Vision 2020 Australia is urging the Australian Government to stay focussed on finishing the job of eliminating avoidable blindness in the region, in light of recent cuts and potential further slashing of aid in the upcoming Federal Budget.

Australian NGOs, with leadership from the Australian Government, have been instrumental in restoring the sight of hundreds of thousands of Australia’s closest neighbours and any further cuts to the aid budget would now be shortsighted, winding back great progress.

Interventions to improve or restore sight are excellent value, returning $4 for every $1 invested. Through the support of effective programs, people with unavoidable vision loss, can become, and remain, independent and engaged in their communities.

Australia is a great leader with a wealth of experience and knowledge in eye health and vision care and a continued concerted effort offers the chance to drastically reduce avoidable blindness and vision loss in our region by 2020 and ensure our neighbours are afforded the greatest opportunity for growth.

We have come a long way in reducing avoidable blindness and vision loss and local capacity is stronger than ever before, but we must remain focussed as we head towards the finish line and ensure efforts are not undone.

Since 2010, the Vision 2020 Australia Global Consortium, which is made up of six Australian eye health organisations, has screened or treated more than 820,000 people in the region, making significant inroads to reducing avoidable blindness and vision loss.

We know successful elimination of avoidable blindness and vision loss also relies on countries taking charge of their own eye health needs which is why Australia has also delivered over 16,414 individual training activities to improve the skills of the eye health workforce and training to 11,988 primary health workers. Activity is also underway to work with local in-country governments to improve health systems to make eye health a priority.

The sobering reality is the recent aid cuts of up to 40 per cent are already having a significant impact on the delivery of eye health and vision care programs across the region and the world. Some of these impacts include:

In 2015-16, following 20 per cent cuts to the aid budget, the Brien Holden Vision Institute will not be able to deliver critically needed eye care to over 150,000 people. Cuts to the Institute’s programs in Pakistan, Latin America, West Africa, South Africa, Sri Lanka and Cambodia will decrease capacity to support school eye health programs, deliver education, undertake research and reduce development and delivery of low vision services.

The Fred Hollows Foundation will need to cut vital activities from programs in Afghanistan, Bangladesh, Cambodia, Ethiopia, Kenya, Laos, Palestinian Territories, Philippines and Vietnam. This will eliminate the training of 25 surgeons and support staff, training for 4,000 health workers, upgrade and building of two medical facilities and 18,000 operations and treatments including sight-restoring cataract operations.
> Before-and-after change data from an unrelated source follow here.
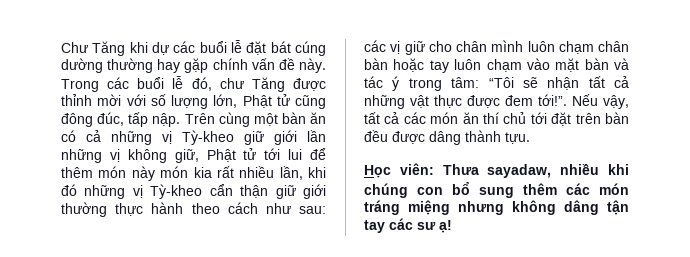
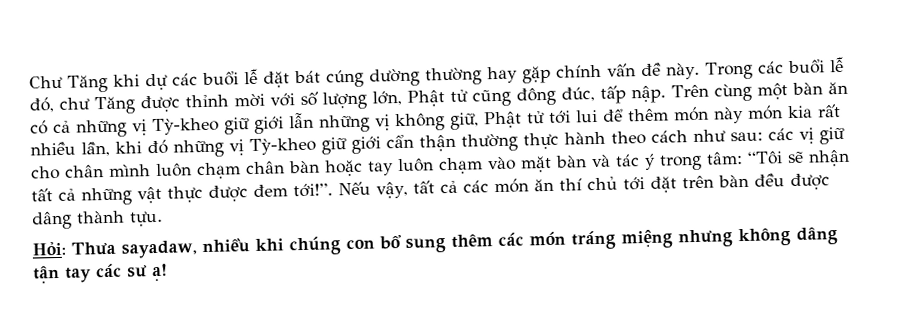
- Trên cùng một bàn ăn có cả những vị Tỳ-kheo giữ giới lần những vị không giữ, Phật tử tới lui để thêm món này món kia rất nhiều lần, khi đó những vị Tỳ-kheo cẩn thận giữ giới thường thực hành theo cách như sau:
+ Trên cùng một bàn ăn có cả những vị Tỳ-kheo giữ giới lẫn những vị không giữ, Phật tử tới lui để thêm món này món kia rất nhiều lần, khi đó những vị Tỳ-kheo giữ giới cẩn thận thường thực hành theo cách như sau:
- Học viên: Thưa sayadaw, nhiều khi chúng con bổ sung thêm các món tráng miệng nhưng không dâng tận tay các sư ạ!
+ Hỏi: Thưa sayadaw, nhiều khi chúng con bổ sung thêm các món tráng miệng nhưng không dâng tận tay các sư ạ!

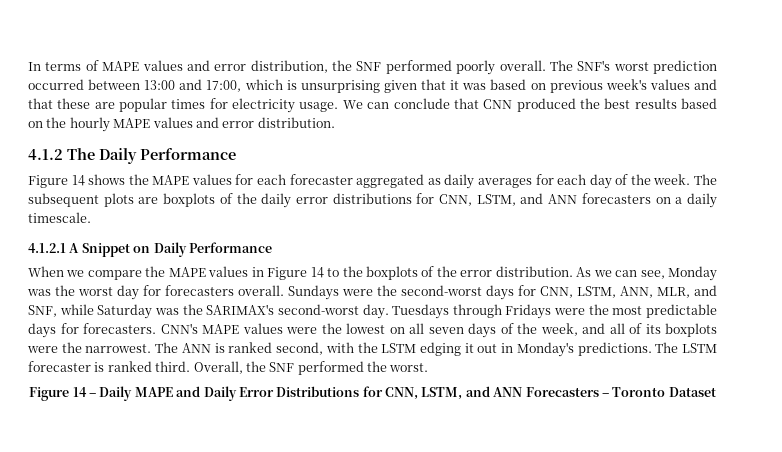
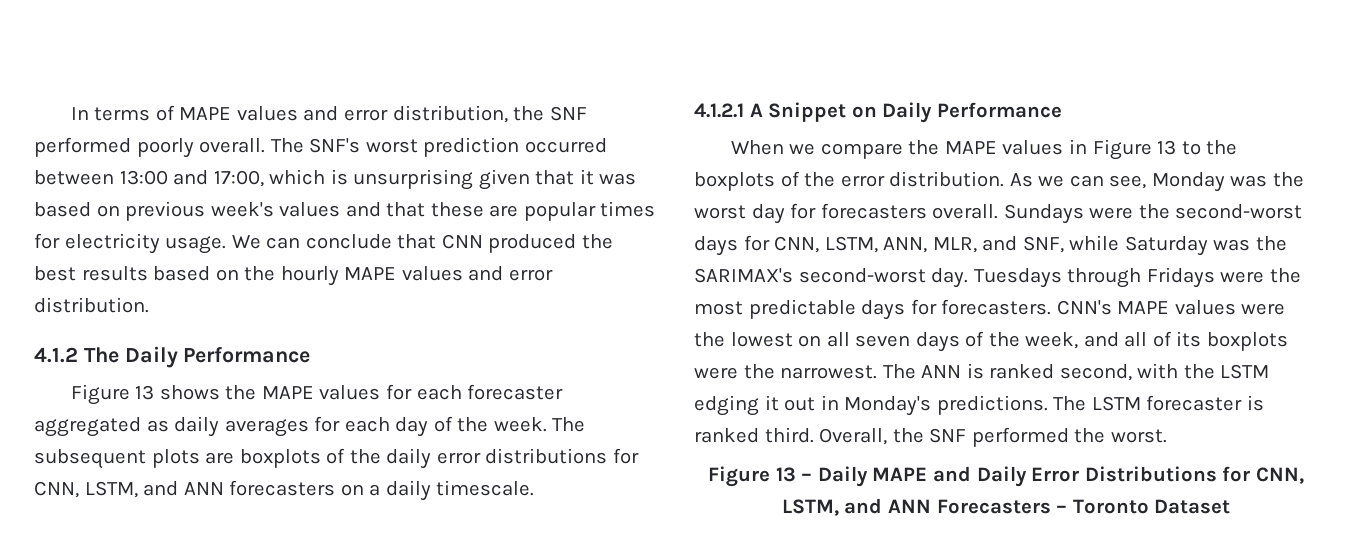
- Figure 14 shows the MAPE values for each forecaster aggregated as daily averages for each day of the week.
+ Figure 13 shows the MAPE values for each forecaster aggregated as daily averages for each day of the week.
- When we compare the MAPE values in Figure 14 to the boxplots of the error distribution.
+ When we compare the MAPE values in Figure 13 to the boxplots of the error distribution.
- Figure 14 – Daily MAPE and Daily Error Distributions for CNN, LSTM, and ANN Forecasters – Toronto Dataset
+ Figure 13 – Daily MAPE and Daily Error Distributions for CNN, LSTM, and ANN Forecasters – Toronto Dataset

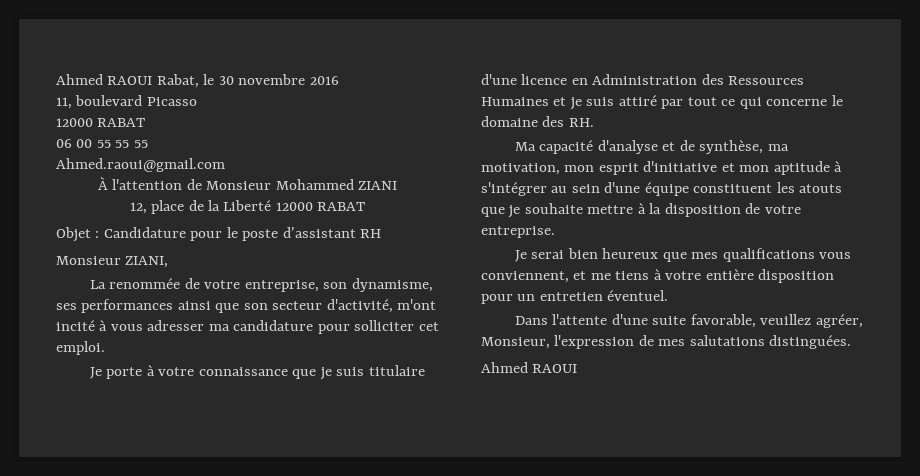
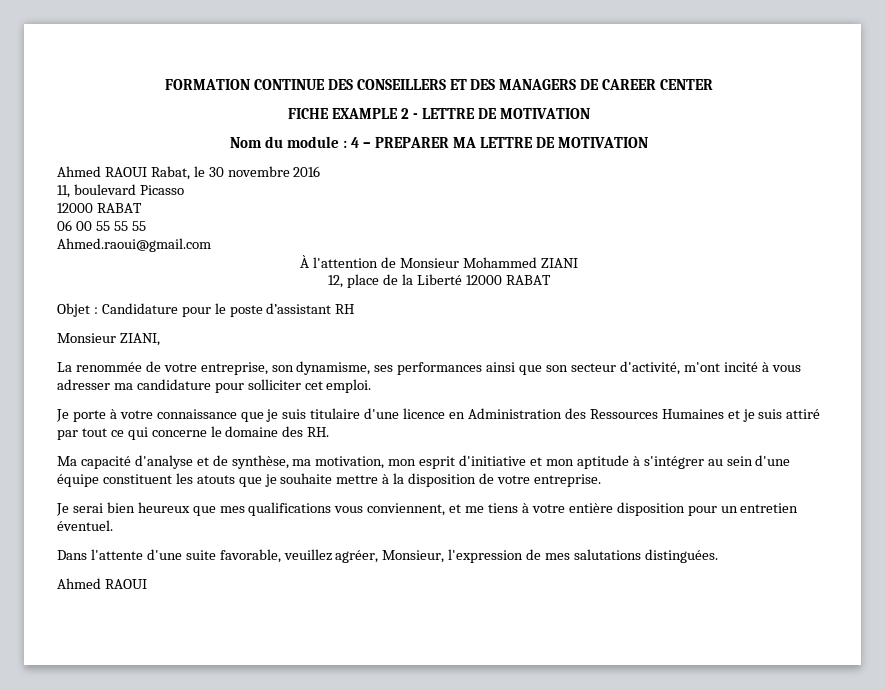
+ FORMATION CONTINUE DES CONSEILLERS ET DES MANAGERS DE CAREER CENTER
+ FICHE EXAMPLE 2 - LETTRE DE MOTIVATION
+ Nom du module : 4 – PREPARER MA LETTRE DE MOTIVATION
In 2015 alone following 20 per cent cuts, CBM Australia will have to reduce its planned programs and projects by $750,000. These cuts mean CBM Australia will not be able to assist as many people with disability living in poverty around the world as projected and will disproportionately affect vulnerable groups, such as children, women and girls, people with disability and its various intersections.

A 20 per cent cut to the budget of The Royal Australasian College of Surgeons (RACS) means a 25 per cent reduction in training and capacity building activities in Timor Leste, impacting around 40 junior doctors, more than 10 local specialists and many other health workers, and a 40 per cent reduction in specialised clinical service and mentoring visits. In RACS’ Pacific Island Program, a 40 per cent funding reduction will cause a 50 per cent reduction in specialised clinical services and mentoring visits. This impacts over 2,000 patients across the Pacific and a cut to capacity building activities, impacting around 300 local clinicians.

The bottom line is blindness and vision loss affects tens of millions of people in our region. It disproportionately affects women and girls, limits human potential constraining economic growth, and is a known driver of inter-generational poverty.

Eye health and vision care programs target the poorest of the poor and most marginalised and work to empower women and girls to increase economic, social and lifestyle opportunities and lift people out of poverty, creating lasting change that ripples through families and communities.

Men and women who were once blinded by cataracts and other eye diseases are not only able to see again, they can work­­­—enabling them to escape poverty. Children who once struggled to see can now go to school, thanks to simple eye screening tests and new glasses.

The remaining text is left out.